Personal information
- Born: 27 February 1926 Torshälla, Sweden
- Died: 4 April 2010 (aged 84) Eskilstuna, Sweden

Chess career
- Country: Sweden

= Åke Stenborg =

Swedish chess player (1926–2010)

Åke Stenborg (27 February 1926 – 4 April 2010) was a Swedish chess player who won the Swedish Chess Championship in 1956.

==Biography==
Åke Stenborg was born in the town of Torshälla, but he lived most of his life in Eskilstuna. He was a multiple champion of the city chess club. He won the gold medal at the 1956 Swedish Chess Championships. Despite his achievements, Stenborg was an amateur player who competed in his free time.
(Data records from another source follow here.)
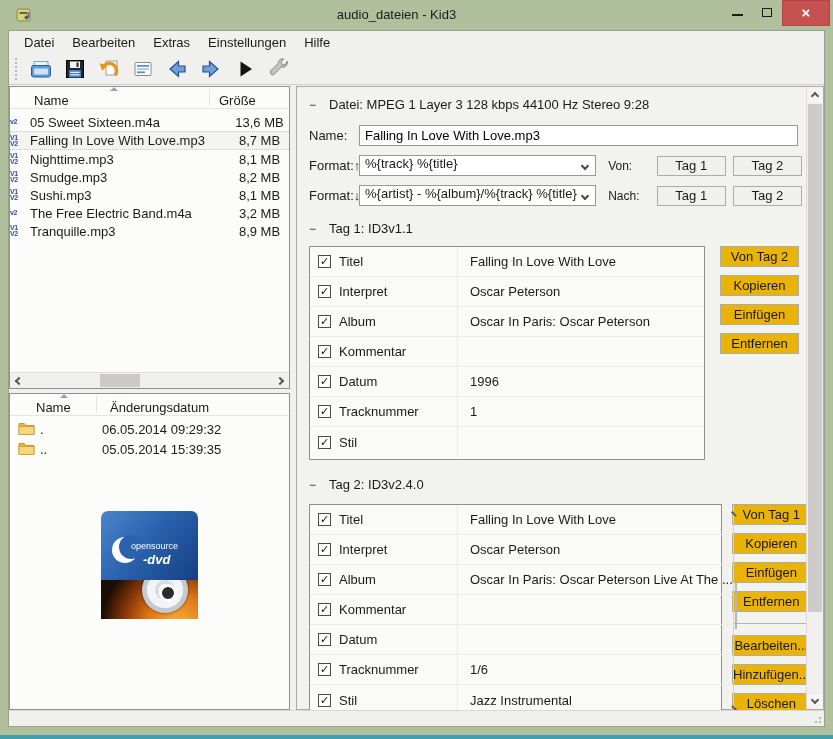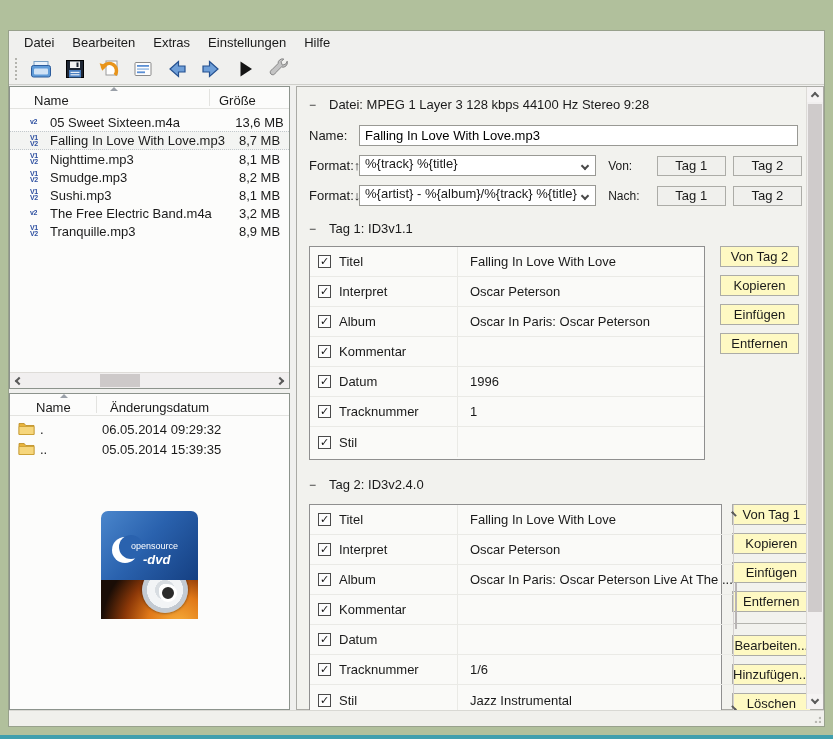"audio_dateien - Kid3" div.titlebar { html: none -> <div> <span> <svg> <rect></rect> <rect></rect> <circle></circle> <rect></rect> </svg> </span> <div>audio_dateien - Kid3</div> <div> <div> <span></span> </div> <div> <span></span> </div> <div> <span>×</span> </div> </div> </div> }
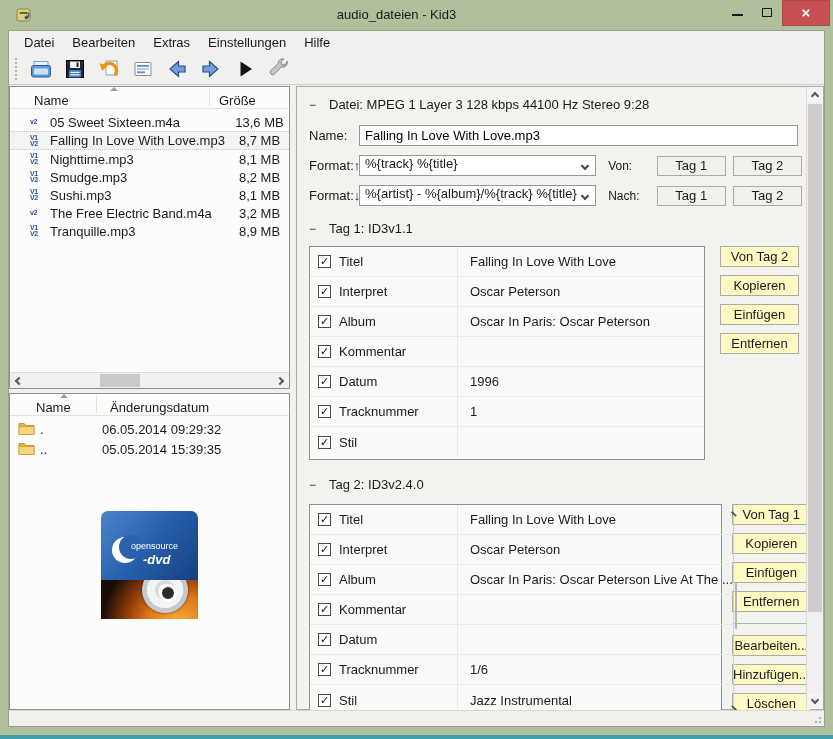"05 Sweet Sixteen.m4a" .frow { padding-left: 20px -> none }
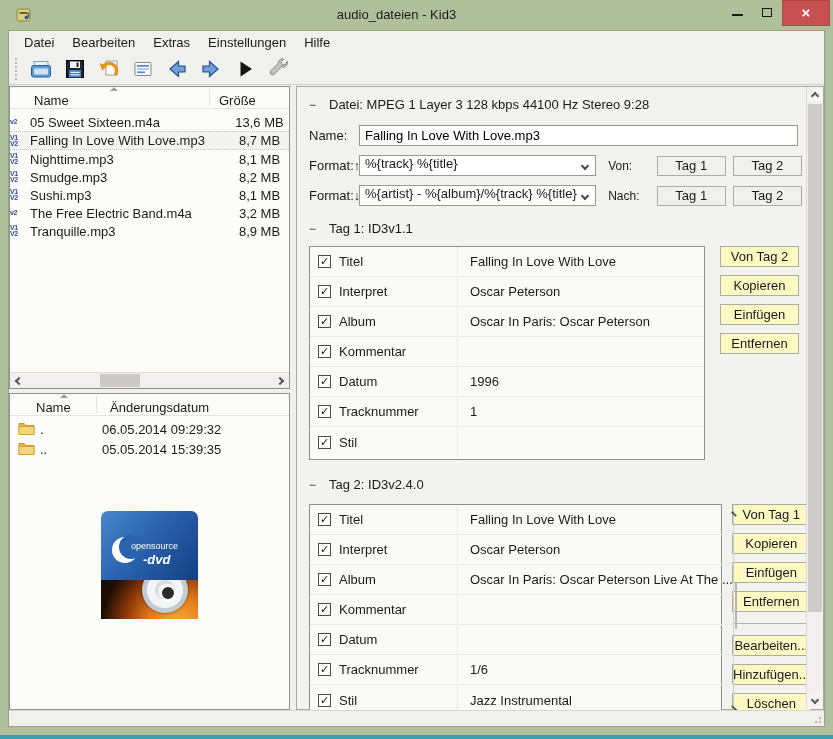"Von Tag 2" .btncol .btn { background: #fef9c3 -> #eab308 }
He received an engineering education. He worked first for the manufacturing company ASEA, and then for the tool brand Bahco. For some time he represented the interests of Bahco in Santa Fe, Argentina.

Stenborg played for Sweden in two Chess Olympiads:
- In 1950, at second reserve board in the 9th Chess Olympiad in Dubrovnik (+3, =0, -3),
- In 1956, at second board in the 12th Chess Olympiad in Moscow (+2, =9, -3).

He played for Sweden in one edition of the European Team Chess Championship preliminaries:
- In 1961, at seventh board in the 2nd European Team Chess Championship preliminaries (+0, =1, -3).